What happened after the album first time around, you ask? Well, he married, settled down; had a (literal) side gig playing covers in bars, picking up a little extra dollar; then he chose the academic route, taking both a masters and doctorate in education.
Still later Bill published on subjects as diverse as school counselling and chaos theory; but retired now, he’s returned to music, recording a new album of originals and traditional numbers, based on his experiences as a cab driver – another eddy in the river of life – you can find that at Bill’s Bandcamp, where this reissue is also being vended – the link’s down at the end.
Drag City have dug deep, and struck fortune.
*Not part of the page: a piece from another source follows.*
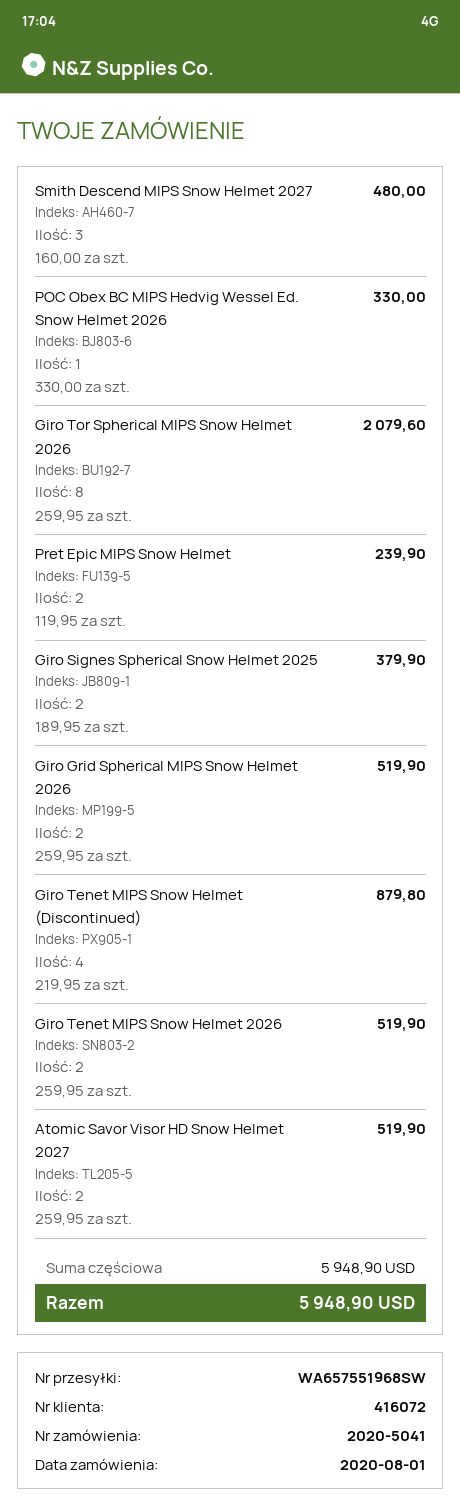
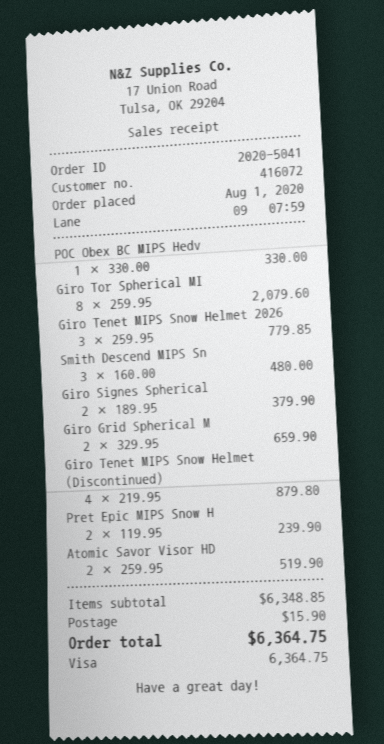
Giro Grid Spherical MIPS Snow Helmet 2026: 2 x 259.95 = 519.90 -> 2 x 329.95 = 659.90
Giro Tenet MIPS Snow Helmet 2026: 2 x 259.95 = 519.90 -> 3 x 259.95 = 779.85
subtotal: 5948.90 -> 6348.85
shipping: none -> 15.90
total: 5948.90 -> 6364.75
Bill Stone’s album rings down the decades and you have to say, overall? It’s really sweet. Sure it’s a little rough ’round the edges, but did you complain when Devendra released The Black Babies? That’s far more lo-fi.
And that rough ‘n’ readiness is absolutely part of the charm; you can hear these songs live and breathe, the actual moment of their realisation, thrown pots and amorous cats and the rain at the window. It’s a very real and delightful record and if you’re a crate-digger who delights in buried treasure, this is a fine little addition to your racks.